Follicular-helper T cells (T(FH)) are an essential arm of the adaptive immune system. Although T(FH) were first discovered through their ability to contribute to antibody affinity maturation through co-stimulatory interactions with B cells, new light has been shed on their ability to remain a complex and functionally plastic cell type. Due to a lack sample availability, however, many studies have been limited to characterizing T(FH) in mice or non-canonical tissue types, such as peripheral blood. Such constraints have resulted in a limited, and sometimes contradictory, understanding of this fundamental cell type.
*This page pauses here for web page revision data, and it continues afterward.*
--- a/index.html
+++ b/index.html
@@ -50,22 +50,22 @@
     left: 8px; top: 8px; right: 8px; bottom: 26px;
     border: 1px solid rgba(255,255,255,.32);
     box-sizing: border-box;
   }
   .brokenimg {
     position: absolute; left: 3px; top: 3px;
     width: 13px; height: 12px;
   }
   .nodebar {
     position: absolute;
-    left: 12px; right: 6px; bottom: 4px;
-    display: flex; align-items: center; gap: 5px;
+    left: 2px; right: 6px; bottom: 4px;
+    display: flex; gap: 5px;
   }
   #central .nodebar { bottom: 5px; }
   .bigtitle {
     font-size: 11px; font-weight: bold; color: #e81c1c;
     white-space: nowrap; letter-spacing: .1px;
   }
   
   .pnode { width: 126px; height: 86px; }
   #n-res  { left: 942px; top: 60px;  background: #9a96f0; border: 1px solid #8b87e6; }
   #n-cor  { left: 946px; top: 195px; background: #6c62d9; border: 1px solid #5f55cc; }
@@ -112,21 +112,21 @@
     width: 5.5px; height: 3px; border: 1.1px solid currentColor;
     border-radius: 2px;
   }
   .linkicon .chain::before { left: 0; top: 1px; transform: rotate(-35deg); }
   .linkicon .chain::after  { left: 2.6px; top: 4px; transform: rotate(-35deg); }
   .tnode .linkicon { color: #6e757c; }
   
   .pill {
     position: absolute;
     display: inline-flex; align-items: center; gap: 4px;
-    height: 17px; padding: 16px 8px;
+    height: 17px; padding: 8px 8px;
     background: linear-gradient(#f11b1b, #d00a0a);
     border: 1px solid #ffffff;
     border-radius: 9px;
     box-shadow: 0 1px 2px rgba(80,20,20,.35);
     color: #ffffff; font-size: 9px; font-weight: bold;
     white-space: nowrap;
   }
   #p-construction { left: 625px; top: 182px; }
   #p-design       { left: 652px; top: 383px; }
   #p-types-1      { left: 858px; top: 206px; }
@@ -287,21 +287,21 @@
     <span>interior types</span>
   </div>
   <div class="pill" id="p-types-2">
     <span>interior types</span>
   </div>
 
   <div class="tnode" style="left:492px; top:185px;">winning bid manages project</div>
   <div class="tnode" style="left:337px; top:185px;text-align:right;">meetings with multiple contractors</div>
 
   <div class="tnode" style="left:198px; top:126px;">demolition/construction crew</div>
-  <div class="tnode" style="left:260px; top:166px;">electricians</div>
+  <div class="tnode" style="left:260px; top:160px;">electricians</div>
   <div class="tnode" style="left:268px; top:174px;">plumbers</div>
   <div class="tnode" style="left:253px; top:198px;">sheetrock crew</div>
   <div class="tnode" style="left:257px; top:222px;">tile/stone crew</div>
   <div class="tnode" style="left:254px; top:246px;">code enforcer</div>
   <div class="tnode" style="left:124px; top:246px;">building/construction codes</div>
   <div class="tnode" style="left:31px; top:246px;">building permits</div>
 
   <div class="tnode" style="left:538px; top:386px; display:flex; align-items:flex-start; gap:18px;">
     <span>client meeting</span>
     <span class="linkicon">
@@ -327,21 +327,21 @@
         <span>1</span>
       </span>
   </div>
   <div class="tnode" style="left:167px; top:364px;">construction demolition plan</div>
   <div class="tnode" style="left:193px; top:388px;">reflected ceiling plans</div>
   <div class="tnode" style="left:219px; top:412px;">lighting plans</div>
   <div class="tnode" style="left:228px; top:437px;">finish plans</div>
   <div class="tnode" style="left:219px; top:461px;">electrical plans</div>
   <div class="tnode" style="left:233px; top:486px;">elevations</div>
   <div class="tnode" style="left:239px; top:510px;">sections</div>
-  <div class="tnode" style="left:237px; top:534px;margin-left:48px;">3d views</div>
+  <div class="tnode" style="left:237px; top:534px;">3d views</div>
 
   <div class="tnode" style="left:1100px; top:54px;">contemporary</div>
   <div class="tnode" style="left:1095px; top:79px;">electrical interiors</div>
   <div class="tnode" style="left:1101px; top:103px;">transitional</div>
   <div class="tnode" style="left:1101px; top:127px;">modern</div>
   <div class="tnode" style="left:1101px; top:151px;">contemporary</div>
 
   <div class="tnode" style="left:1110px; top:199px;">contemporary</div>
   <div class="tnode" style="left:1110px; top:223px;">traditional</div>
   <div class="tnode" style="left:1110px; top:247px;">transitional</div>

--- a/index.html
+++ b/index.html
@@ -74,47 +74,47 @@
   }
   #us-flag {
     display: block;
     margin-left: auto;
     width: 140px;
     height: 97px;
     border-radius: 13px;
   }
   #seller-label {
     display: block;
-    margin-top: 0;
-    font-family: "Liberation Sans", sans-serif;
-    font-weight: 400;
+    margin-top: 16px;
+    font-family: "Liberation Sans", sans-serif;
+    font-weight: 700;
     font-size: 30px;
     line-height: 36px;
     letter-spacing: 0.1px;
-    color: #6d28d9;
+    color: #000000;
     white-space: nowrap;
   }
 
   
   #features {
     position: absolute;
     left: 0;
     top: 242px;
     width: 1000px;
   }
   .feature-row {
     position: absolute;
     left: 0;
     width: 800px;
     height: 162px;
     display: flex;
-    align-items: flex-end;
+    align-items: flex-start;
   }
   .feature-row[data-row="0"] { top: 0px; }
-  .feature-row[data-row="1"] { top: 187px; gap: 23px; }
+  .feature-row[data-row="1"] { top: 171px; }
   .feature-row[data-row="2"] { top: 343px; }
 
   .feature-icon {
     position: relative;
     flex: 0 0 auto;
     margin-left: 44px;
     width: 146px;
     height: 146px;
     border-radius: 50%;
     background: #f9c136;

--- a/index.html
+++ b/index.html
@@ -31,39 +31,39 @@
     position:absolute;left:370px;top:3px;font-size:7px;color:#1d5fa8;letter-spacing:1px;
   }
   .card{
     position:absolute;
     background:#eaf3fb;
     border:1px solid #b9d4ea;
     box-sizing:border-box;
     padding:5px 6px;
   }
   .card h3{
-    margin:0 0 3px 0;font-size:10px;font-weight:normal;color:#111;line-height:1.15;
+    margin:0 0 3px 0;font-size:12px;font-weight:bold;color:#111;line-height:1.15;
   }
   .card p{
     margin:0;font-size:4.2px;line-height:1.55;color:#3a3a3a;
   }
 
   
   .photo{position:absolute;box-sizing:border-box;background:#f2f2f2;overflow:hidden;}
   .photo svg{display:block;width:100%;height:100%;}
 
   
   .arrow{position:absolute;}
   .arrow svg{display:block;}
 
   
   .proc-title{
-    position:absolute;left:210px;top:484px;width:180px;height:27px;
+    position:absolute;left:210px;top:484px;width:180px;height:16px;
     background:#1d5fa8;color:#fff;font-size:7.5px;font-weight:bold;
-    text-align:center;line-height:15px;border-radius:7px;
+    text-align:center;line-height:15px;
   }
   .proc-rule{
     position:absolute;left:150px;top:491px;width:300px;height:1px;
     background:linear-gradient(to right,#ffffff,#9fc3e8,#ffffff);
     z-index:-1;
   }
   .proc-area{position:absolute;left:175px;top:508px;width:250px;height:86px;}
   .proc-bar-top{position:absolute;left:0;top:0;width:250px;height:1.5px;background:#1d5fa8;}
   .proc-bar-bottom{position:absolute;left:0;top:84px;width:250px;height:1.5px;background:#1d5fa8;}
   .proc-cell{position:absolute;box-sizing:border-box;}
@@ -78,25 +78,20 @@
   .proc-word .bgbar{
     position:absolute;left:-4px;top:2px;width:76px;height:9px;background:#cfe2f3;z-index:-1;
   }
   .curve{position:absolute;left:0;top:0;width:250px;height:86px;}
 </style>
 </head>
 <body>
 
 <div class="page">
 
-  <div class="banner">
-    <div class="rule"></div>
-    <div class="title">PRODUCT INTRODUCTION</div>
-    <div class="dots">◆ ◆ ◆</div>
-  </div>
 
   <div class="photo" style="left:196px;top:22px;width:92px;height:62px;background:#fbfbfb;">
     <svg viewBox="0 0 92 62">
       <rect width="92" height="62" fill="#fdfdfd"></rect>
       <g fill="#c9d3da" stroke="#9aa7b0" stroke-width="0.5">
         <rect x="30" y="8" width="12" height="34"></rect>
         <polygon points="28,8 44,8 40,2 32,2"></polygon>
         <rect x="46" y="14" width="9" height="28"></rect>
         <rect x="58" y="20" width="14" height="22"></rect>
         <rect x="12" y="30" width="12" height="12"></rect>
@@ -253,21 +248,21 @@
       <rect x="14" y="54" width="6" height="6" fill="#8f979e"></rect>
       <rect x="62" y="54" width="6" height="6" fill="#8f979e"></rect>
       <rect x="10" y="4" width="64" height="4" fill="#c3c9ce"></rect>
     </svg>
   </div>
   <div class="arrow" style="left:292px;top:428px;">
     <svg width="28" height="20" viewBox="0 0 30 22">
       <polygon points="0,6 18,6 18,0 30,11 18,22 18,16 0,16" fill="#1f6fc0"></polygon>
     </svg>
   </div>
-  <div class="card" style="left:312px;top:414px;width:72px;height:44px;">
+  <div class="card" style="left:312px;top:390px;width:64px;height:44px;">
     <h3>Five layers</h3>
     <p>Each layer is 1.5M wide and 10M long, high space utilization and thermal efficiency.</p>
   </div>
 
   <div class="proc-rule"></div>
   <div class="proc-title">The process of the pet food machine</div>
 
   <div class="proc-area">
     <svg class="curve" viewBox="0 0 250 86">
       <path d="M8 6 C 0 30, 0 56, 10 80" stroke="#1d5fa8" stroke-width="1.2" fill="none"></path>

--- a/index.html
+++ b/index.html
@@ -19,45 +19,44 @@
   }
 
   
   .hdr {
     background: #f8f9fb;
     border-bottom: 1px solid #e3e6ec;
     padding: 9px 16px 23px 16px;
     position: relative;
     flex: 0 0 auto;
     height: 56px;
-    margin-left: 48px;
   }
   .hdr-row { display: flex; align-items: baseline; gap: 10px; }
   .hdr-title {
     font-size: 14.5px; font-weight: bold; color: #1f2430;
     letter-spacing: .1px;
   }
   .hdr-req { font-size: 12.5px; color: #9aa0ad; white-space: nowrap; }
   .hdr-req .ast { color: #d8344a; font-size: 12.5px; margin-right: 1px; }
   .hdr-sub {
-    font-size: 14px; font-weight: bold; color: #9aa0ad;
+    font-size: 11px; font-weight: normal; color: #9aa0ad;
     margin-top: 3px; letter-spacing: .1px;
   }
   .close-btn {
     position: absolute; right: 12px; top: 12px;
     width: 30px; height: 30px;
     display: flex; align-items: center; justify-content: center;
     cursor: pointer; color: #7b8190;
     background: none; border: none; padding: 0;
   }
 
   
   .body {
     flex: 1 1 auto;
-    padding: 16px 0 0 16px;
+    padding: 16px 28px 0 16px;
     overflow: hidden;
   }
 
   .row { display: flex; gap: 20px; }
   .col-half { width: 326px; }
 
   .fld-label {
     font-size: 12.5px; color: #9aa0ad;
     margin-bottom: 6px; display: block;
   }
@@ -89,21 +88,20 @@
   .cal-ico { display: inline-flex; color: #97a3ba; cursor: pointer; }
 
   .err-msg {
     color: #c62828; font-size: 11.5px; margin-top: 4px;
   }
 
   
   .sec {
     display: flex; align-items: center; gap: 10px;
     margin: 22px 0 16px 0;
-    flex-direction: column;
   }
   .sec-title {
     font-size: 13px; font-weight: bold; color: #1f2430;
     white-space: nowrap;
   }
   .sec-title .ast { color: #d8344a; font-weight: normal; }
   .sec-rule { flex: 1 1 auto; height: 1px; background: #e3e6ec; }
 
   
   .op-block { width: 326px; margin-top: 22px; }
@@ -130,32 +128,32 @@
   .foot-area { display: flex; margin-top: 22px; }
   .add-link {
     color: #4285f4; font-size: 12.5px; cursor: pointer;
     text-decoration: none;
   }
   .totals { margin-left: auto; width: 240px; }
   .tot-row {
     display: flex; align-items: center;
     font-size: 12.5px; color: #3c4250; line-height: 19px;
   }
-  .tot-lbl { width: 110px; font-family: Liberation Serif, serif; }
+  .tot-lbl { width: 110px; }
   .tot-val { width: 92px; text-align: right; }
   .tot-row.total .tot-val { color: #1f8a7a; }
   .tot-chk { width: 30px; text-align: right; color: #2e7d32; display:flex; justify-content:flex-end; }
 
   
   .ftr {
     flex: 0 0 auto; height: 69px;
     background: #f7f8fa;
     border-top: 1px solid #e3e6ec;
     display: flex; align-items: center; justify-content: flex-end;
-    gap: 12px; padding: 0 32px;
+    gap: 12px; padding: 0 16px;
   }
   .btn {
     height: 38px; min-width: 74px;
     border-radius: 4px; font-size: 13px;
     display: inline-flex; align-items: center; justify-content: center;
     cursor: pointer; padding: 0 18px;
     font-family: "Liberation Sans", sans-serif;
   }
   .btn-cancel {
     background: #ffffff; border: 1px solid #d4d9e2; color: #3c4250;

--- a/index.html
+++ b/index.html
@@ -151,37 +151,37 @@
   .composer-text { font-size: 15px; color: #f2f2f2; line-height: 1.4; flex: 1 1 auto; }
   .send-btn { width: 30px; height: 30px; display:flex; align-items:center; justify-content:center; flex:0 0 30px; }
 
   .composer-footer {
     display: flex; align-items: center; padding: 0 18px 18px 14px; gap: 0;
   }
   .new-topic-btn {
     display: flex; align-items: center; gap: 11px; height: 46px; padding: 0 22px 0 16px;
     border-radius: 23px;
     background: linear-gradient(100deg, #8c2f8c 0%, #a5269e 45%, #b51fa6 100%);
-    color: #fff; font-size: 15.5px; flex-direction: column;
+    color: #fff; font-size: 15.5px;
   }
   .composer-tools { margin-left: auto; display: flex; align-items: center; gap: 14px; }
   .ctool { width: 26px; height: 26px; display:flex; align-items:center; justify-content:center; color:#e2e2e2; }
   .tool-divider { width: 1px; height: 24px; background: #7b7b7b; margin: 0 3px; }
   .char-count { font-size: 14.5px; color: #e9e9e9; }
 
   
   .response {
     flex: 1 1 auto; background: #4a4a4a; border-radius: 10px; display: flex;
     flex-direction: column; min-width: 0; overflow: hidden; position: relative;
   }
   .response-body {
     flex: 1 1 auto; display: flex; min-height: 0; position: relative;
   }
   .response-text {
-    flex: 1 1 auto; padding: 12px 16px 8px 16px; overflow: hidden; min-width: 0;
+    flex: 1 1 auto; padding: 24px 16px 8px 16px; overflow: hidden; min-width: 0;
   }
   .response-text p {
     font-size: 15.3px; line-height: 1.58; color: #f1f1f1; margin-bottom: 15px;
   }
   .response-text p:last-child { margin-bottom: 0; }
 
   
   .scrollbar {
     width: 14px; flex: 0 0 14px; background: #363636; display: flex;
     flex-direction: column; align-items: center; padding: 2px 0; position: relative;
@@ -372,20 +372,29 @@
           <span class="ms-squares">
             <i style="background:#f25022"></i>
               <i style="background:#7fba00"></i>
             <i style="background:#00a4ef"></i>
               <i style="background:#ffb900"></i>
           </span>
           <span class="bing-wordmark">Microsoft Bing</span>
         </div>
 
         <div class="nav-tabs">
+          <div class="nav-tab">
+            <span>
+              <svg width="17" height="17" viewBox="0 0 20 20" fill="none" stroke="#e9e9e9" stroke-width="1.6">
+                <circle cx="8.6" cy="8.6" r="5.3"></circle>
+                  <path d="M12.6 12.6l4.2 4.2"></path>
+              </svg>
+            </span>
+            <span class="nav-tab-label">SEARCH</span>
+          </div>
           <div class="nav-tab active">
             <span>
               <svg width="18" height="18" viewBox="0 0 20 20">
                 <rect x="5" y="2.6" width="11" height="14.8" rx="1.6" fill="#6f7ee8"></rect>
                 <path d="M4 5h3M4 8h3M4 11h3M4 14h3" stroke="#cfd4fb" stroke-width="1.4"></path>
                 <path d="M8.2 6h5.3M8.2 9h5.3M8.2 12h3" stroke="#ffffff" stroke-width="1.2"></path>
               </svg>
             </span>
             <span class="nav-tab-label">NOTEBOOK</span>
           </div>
One subset of T(FH) receiving attention in chronic infection are CXCR3-expressing T(FH) cells (CXCR3(+)T(FH)) due to their abnormal accumulation in secondary lymphoid tissues. Their function and clonal relationship with other T(FH) subsets in lymphoid tissues during infection, however, remains largely unclear. We thus systematically investigated this and other subsets of T(FH) within untreated HIV-infected human lymph nodes using Mass CyTOF and a combination of RNA and TCR repertoire sequencing. We show an inflation of the CXCR3(+)T(FH) compartment during HIV infection that correlates with a lower HIV burden. Deeper analysis into this population revealed a functional shift of CXCR3(+)T(FH) away from germinal center T(FH) (GC-T(FH)), including the altered expression of several important transcription factors and cytokines. CXCR3(+)T(FH) also upregulated cell migration transcriptional programs and were clonally related to peripheral T(FH) populations. In combination, these data suggest that CXCR3(+)T(FH) have a greater tendency to enter circulation than their CXCR3(-) counterparts, potentially functioning through distinct modalities that may lead to enhanced defense.